Please transcribe all of the entries exactly, leaving out any images.

- _Listed records_
[Start of Attachment]

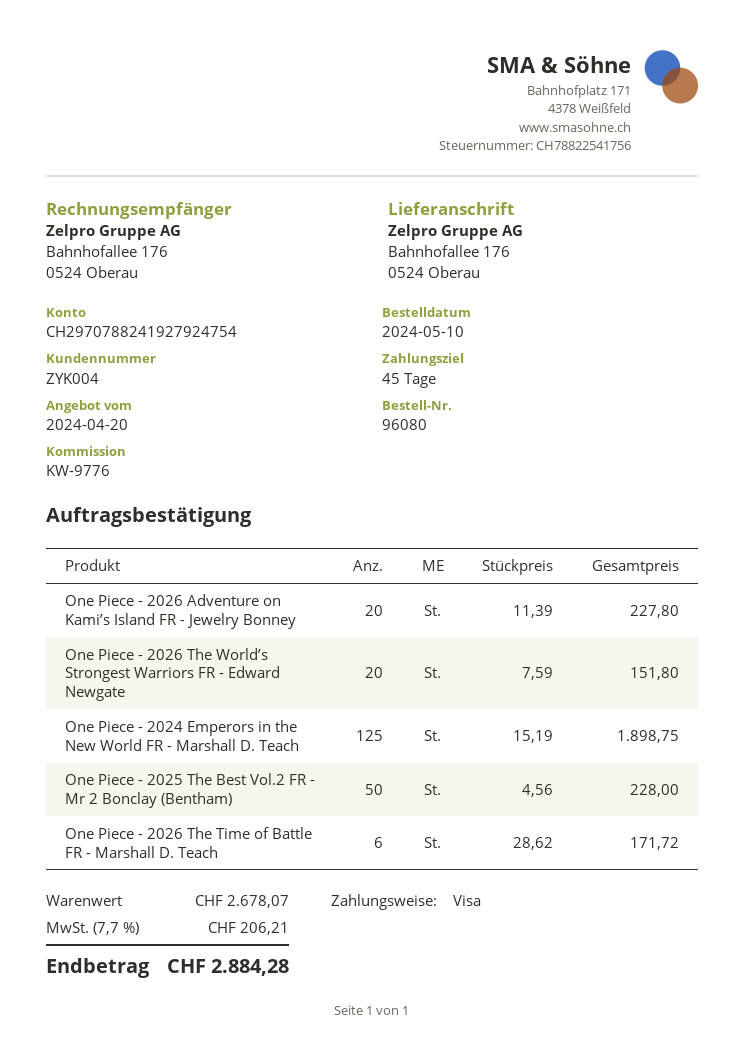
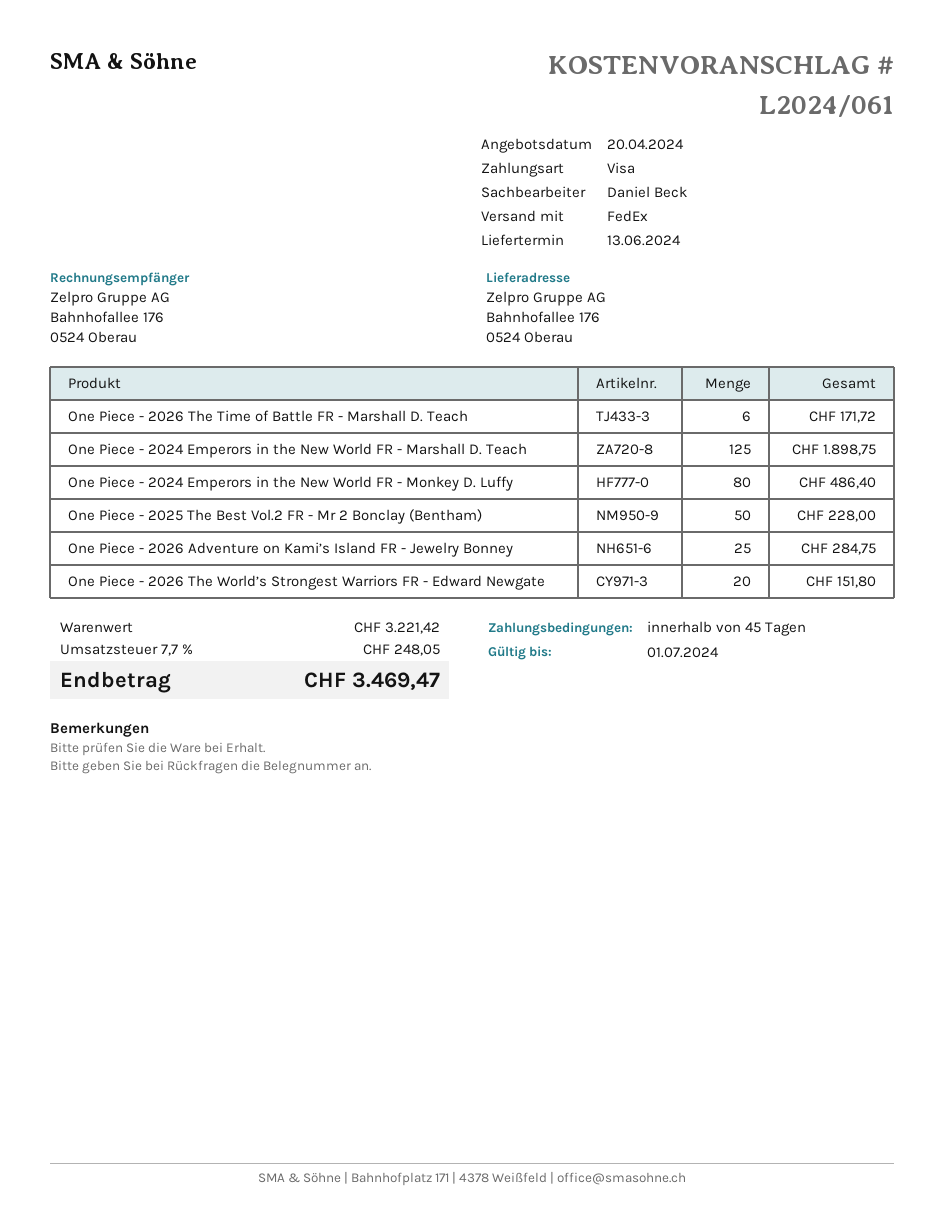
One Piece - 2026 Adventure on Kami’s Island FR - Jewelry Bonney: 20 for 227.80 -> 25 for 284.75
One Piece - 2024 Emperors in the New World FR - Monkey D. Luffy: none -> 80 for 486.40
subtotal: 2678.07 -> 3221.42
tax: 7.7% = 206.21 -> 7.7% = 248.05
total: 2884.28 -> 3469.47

[End of Attachment]

- _Task answer_
One Piece - 2026 Adventure on Kami’s Island FR - Jewelry Bonney: 20 for 227.80 -> 25 for 284.75
One Piece - 2024 Emperors in the New World FR - Monkey D. Luffy: none -> 80 for 486.40
subtotal: 2678.07 -> 3221.42
tax: 7.7% = 206.21 -> 7.7% = 248.05
total: 2884.28 -> 3469.47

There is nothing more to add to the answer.